#003 「 乗りもの好きの性(さが) 」
乗り換え案内サイトで検索するとき、殆どの方は「所要時間が短い」ことを優先して調べると思います。というか、それが世間では普通です。しかし乗りもの好きというのは困ったものです。「長く乗っていたい」という欲求も強いのです。
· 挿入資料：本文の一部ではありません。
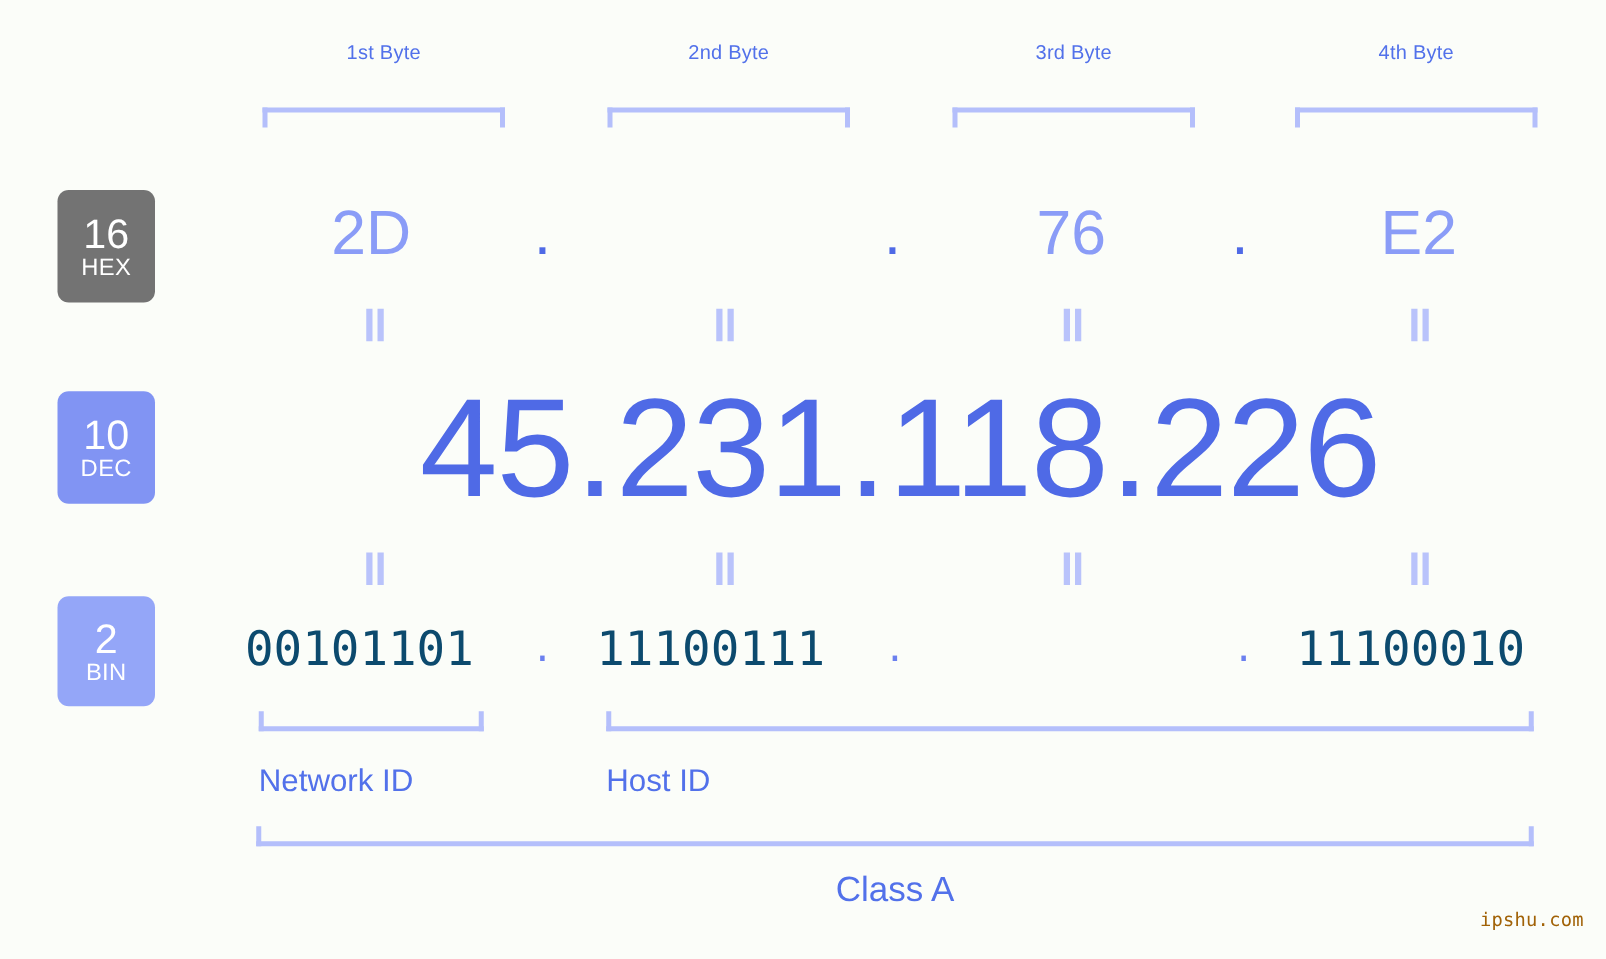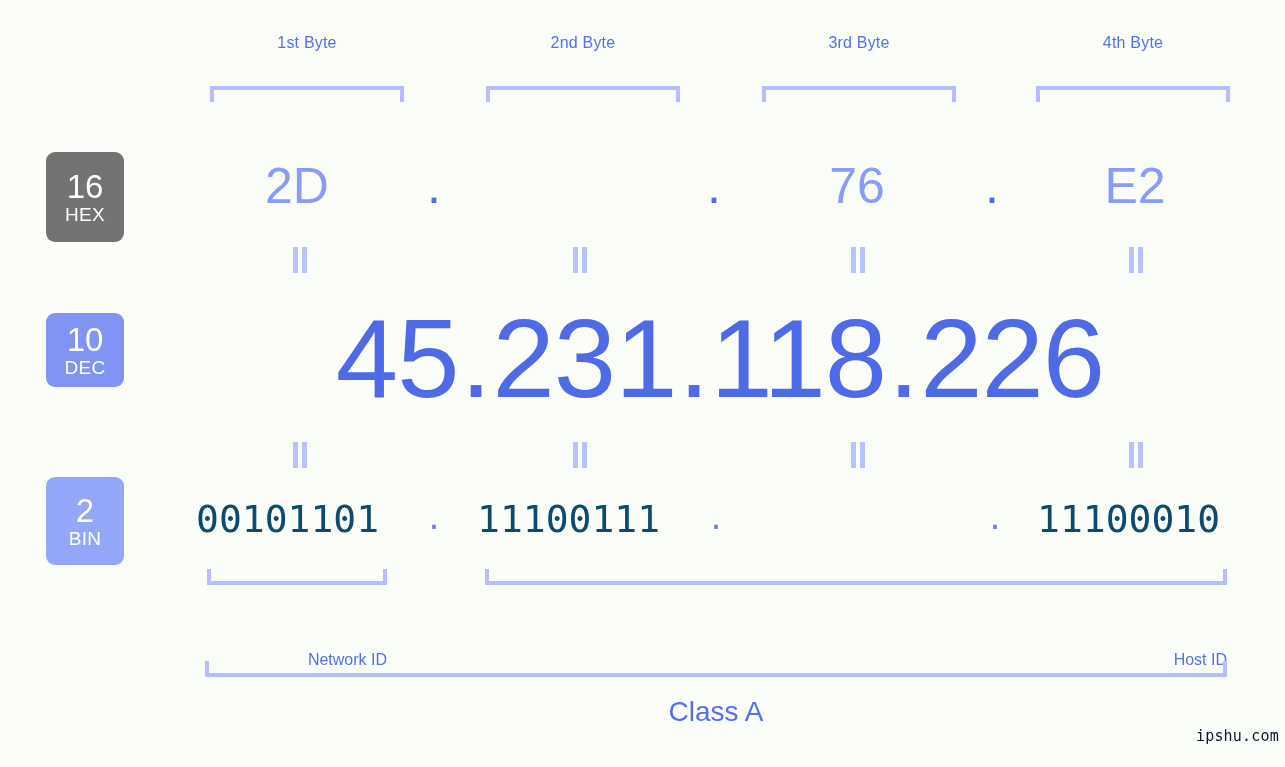--- a/index.html
+++ b/index.html
@@ -69,21 +69,21 @@
     line-height: 34px;
     font-weight: 400;
   }
   .badge .nm {
     font-size: 19px;
     line-height: 21px;
     font-weight: 400;
     letter-spacing: 0.3px;
   }
   .badge-hex { top: 152px; height: 90px; background: #737373; }
-  .badge-dec { top: 313px; height: 74px; background: #8194f3; }
+  .badge-dec { top: 313px; height: 90px; background: #8194f3; }
   .badge-bin { top: 477px; height: 88px; background: #94a6f8; }
 
   
   .hex-val {
     position: absolute;
     top: 155px;
     text-align: center;
     font-size: 50px;
     line-height: 62px;
     color: #8a9cf7;
@@ -152,45 +152,44 @@
     height: 26px;
     background: #b9c3fb;
     display: block;
   }
   .eqmark i:nth-child(1) { left: 4px; }
   .eqmark i:nth-child(2) { left: 13px; }
 
   
   .section-label {
     position: absolute;
-    text-align: right;
-    font-size: 16px;
+    text-align: left;
+    font-size: 25px;
     color: #5271ea;
     white-space: nowrap;
-    margin-top: 40px;
   }
   .class-label {
     position: absolute;
     top: 696px;
     left: 205px;
     width: 1022px;
     text-align: center;
     font-size: 28px;
     color: #5271ea;
     white-space: nowrap;
   }
 
   
   .watermark {
     position: absolute;
-    right: 6px;
+    right: 18px;
     bottom: 22px;
     font-family: "DejaVu Sans Mono", monospace;
     font-size: 15px;
-    color: #0f172a;
+    color: #a16207;
     letter-spacing: 0.2px;
   }
 </style>
 </head>
 <body>
 
 <div class="canvas">
 
   <div class="byte-header" style="left:210px; width:194px;">1st Byte</div>
   <div class="byte-header" style="left:486px; width:194px;">2nd Byte</div>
とは言っても、朝夕の通勤に乗る満員電車はごめんです。「長く乗っていたい」傾向が顕著になるのは、例えば時間にゆとりがある長距離の旅。滅多に乗らない寝台列車など、自分のベッド周辺のみならず、ロビーカーだの別タイプの寝台車だの、一通り見たくなるもの。あげく、寝台列車なのに寝てしまう(=いつの間にか到着する)のも勿体ない!となるようです。となると、乗車時間が長いに越したことはない、となるわけです。しかしトシのせいか、乗りもの好きの私でも、最近は長時間の乗車やフライトはきつくなってきました。
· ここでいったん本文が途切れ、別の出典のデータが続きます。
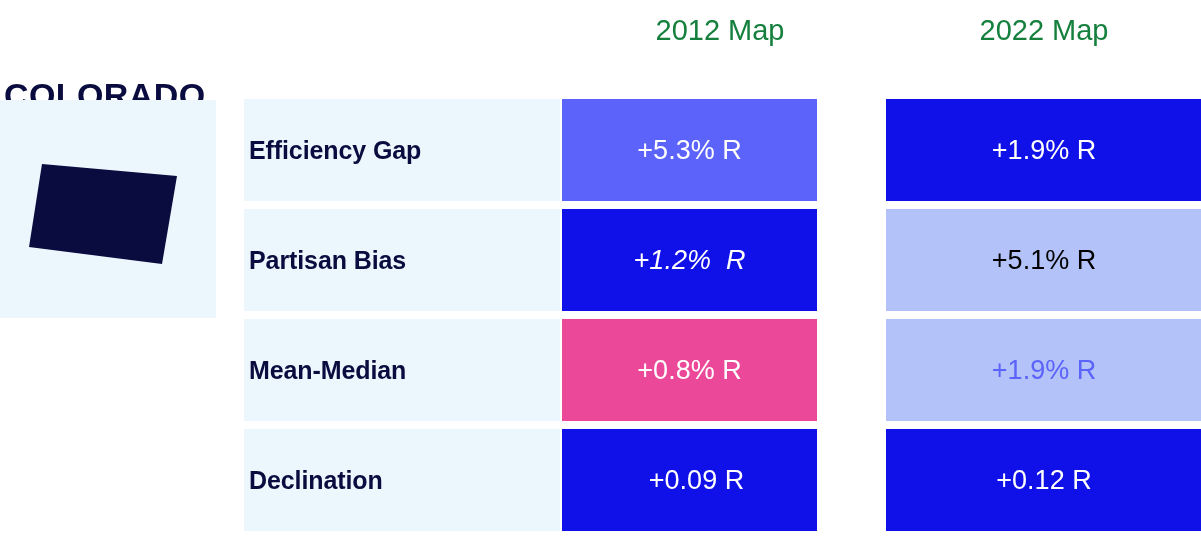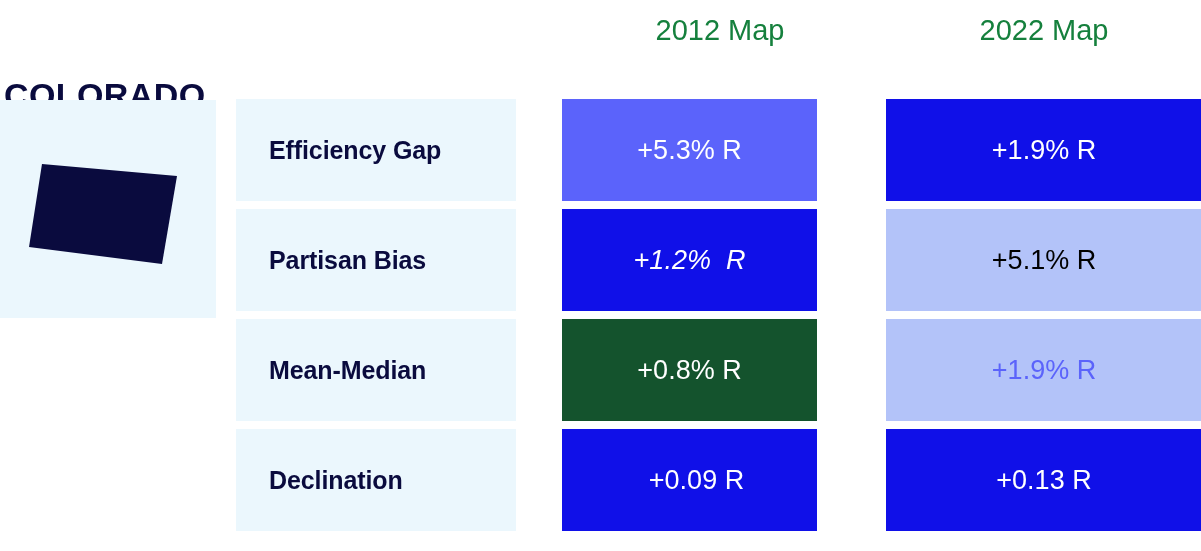--- a/index.html
+++ b/index.html
@@ -87,24 +87,24 @@
   .cell {
     position: absolute;
     top: 0;
     height: 102px;
     display: flex;
     align-items: center;
     box-sizing: border-box;
   }
 
   .cell-label {
-    left: 236px;
-    width: 280px;
+    left: 244px;
+    width: 316px;
     background: #EBF7FD;
-    padding-left: 33px;
+    padding-left: 5px;
     justify-content: flex-start;
   }
   .cell-label .label-text {
     font-size: 25px;
     font-weight: 700;
     color: #0A0B3E;
     letter-spacing: -0.1px;
     line-height: 1;
     white-space: nowrap;
   }
@@ -161,33 +161,33 @@
     </div>
     <div class="cell cell-value v2022" style="background: rgb(179, 195, 249);">
       <span class="value-text" style="color: #000000;">+5.1% R</span>
     </div>
   </div>
 
   <div class="row r2">
     <div class="cell cell-label" style="background: rgb(235, 247, 253);">
       <span class="label-text">Mean-Median</span>
     </div>
-    <div class="cell cell-value v2012" style="background: #14532d;">
+    <div class="cell cell-value v2012" style="background: #ec4899;">
       <span class="value-text" style="color: rgb(255, 255, 255);">+0.8% R</span>
     </div>
     <div class="cell cell-value v2022" style="background: rgb(179, 195, 249);">
       <span class="value-text" style="color: rgb(91, 99, 251);">+1.9% R</span>
     </div>
   </div>
 
   <div class="row r3">
     <div class="cell cell-label" style="background: rgb(235, 247, 253);">
       <span class="label-text">Declination</span>
     </div>
     <div class="cell cell-value v2012" style="background: rgb(16, 16, 232); padding-left: 14px;">
       <span class="value-text" style="color: rgb(255, 255, 255);">+0.09 R</span>
     </div>
     <div class="cell cell-value v2022" style="background: rgb(16, 16, 232);">
-      <span class="value-text" style="color: rgb(255, 255, 255);">+0.13 R</span>
+      <span class="value-text" style="color: rgb(255, 255, 255);">+0.12 R</span>
     </div>
   </div>
 
 </div>
 
 </body></html>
それでも「もっと乗っていたい」と思ったのは去年のこと。出張先の広島から飛行機での帰路でした。出発直前に席を取ったため、我々の席はいわゆる「スーパーシート」。しかし乗り込むとそこに広がっていたのは、窓4-5つぶんを独り占め出来るカプセル型のファーストクラス用のシート。たまたま、国際線用の新しい機材を使ったフライトだったようです。みっちり取材して疲れた体にはうってつけ。ベルトサインが消えるや、シートをベッドのように水平に倒して泥のように睡眠…。しかしつかの間の幸せも1時間ほど。「なぜ気持ちよく寝ているのに起こすのか?」とクルーを恨めしく思ったものです。追加料金を払ってでも、もう一回りして欲しい。乗り物好きはそう思うのでありました。